Он любил соленые оливки. И зеленые, и созревшие. Обычно, особенно зимой, они составляли главную часть его завтрака — оливки, слабое вино и ячменная лепешка. И все об этом знали. Многие следовали его примеру — были воздержанны в пище. Все, кроме Аристобула. Он один, кажется, не мог понять, что самая простая снедь — оливки и лепешка — доставляет не меньше наслаждения, чем роскошный стол. Ведь даже хлеб и вода доставляют величайшее из наслаждений, если дать их голодному. Но не в этом главное. Главное же, чего не хотел понять Аристобул, заключается в том, что привычка к простой пище укрепляет здоровье, делает нас сильными перед соблазнами роскоши и освобождает от страхов перед превратностями судьбы… Нужно делать все, что освобождает нас от страха и всякой другой зависимости, от неподвластных нам вещей и обстоятельств.

Глава восьмая

Поминальная трапеза по брату Аристобулу была скромной: запасы продуктов кончались.

— Совсем не вовремя умер Аристобул, — вздыхала Федрия, — совсем не вовремя: мука на исходе, нет сыра, оливкового мдсла осталось лишь на дне… Скоро будем питаться одними бобами, как тогда, когда Деметрий осадил Афины. — При этих словах она взглянула на Эпикура. Она знала, что Эпикур не любит вспоминать то время, когда ему и его ученикам пришлось делить бобы и есть их, чтобы не умереть.

На трапезе было много людей — все обитатели эпикуровского сада. Федрия сосчитала их еще тогда, когда готовила поминальный ужин: шестьдесят человек вместе с женщинами и детьми. А еще надо было накормить и всех постоянных жильцов. Всего же набралось людей около сотни — тьма-тьмущая. Вина только ушло более половины всех оставшихся запасов. Конечно, горе, конечно, беда, тут особенно скаредничать не приходится, но ведь и завтра будет день, и послезавтра, и неизвестно еще, когда кончится проклятая чума, знать бы, кто послал ее из богов, да и помолиться ему…

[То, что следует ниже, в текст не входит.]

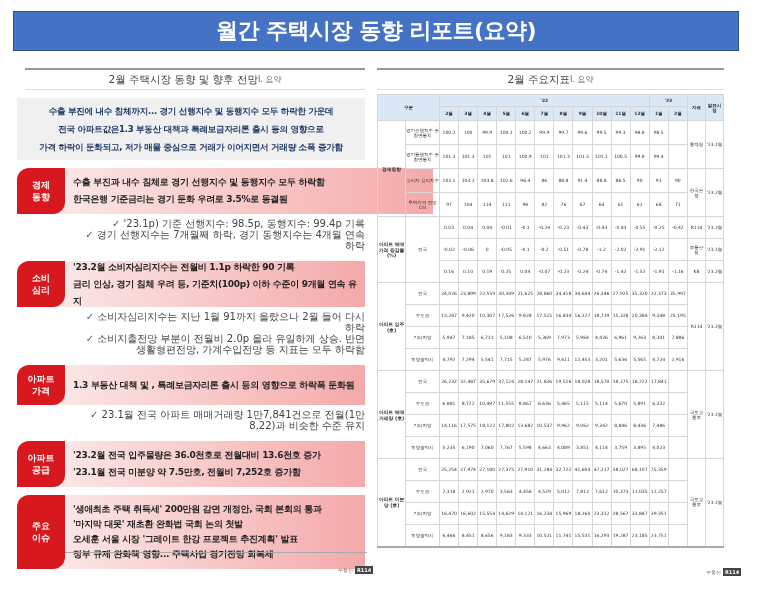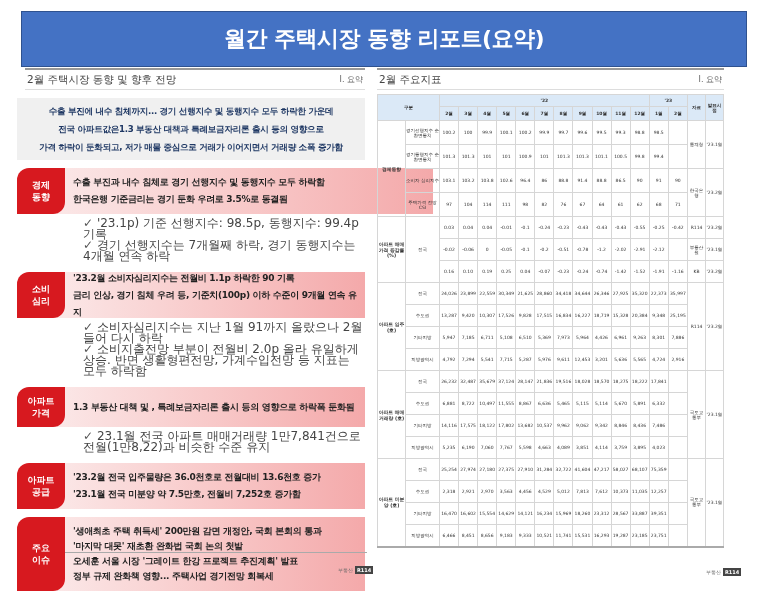"월간 주택시장 동향 리포트(요약)" div.banner { height: 56px -> 40px; left: 21px -> 13px }
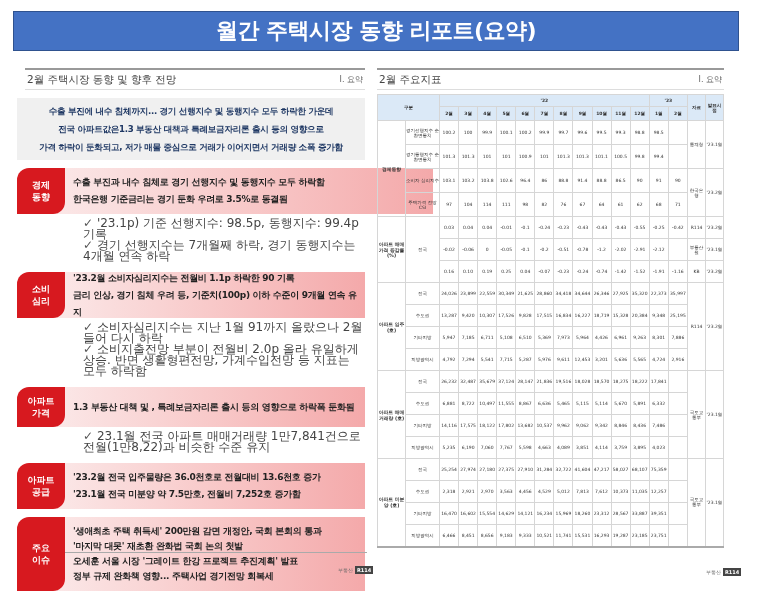"2월 주택시장 동향 및 향후" .sec-head { justify-content: space-between -> center }
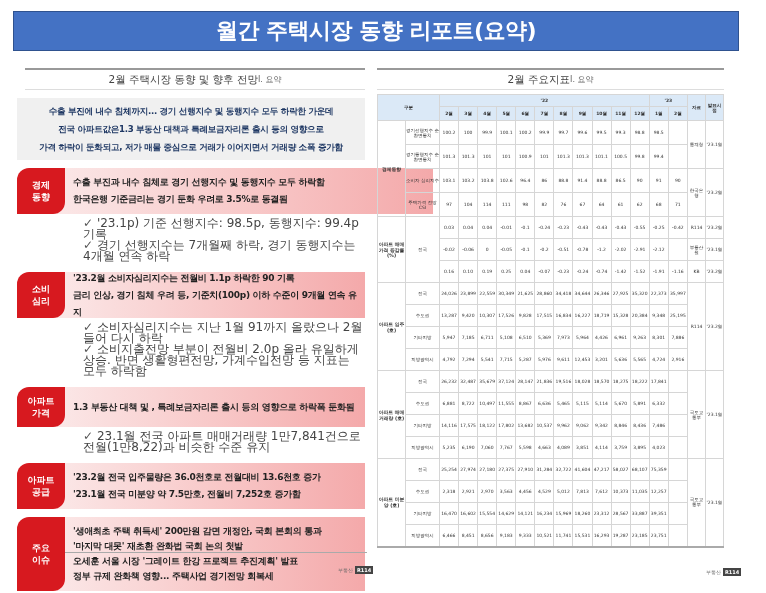"'23.1p) 기준 선행지수: 98.5p, 동행지수:" .checks { font-size: 12px -> 10px; text-align: none -> right }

По старым обычаям эллинов, плеснули из первых чаш вино на землю: совершили возлияние в честь подземных богов, чтобы пощадить тех, кто еще верил в них, — женщин. Потому женщины верят богам, что они, женщины, — охранительницы очага жизни, и готовы верить хоть в богов, хоть в звезды, хоть в камни, лишь бы защитить этот очаг. Затем выпили за здоровье живущих. И лишь потом — в память об Аристобуле, урна с прахом которого все еще стояла на убранных коврами и пурпурными тканями носилках у жертвенника Зевса, покровителя дома, установленного посреди двора. Там же горел костер, освещая жертвенник и носилки с урной. Вокруг костра и жертвенника расположились мужчины. Женщины и дети ужинали в пастаде, в доме.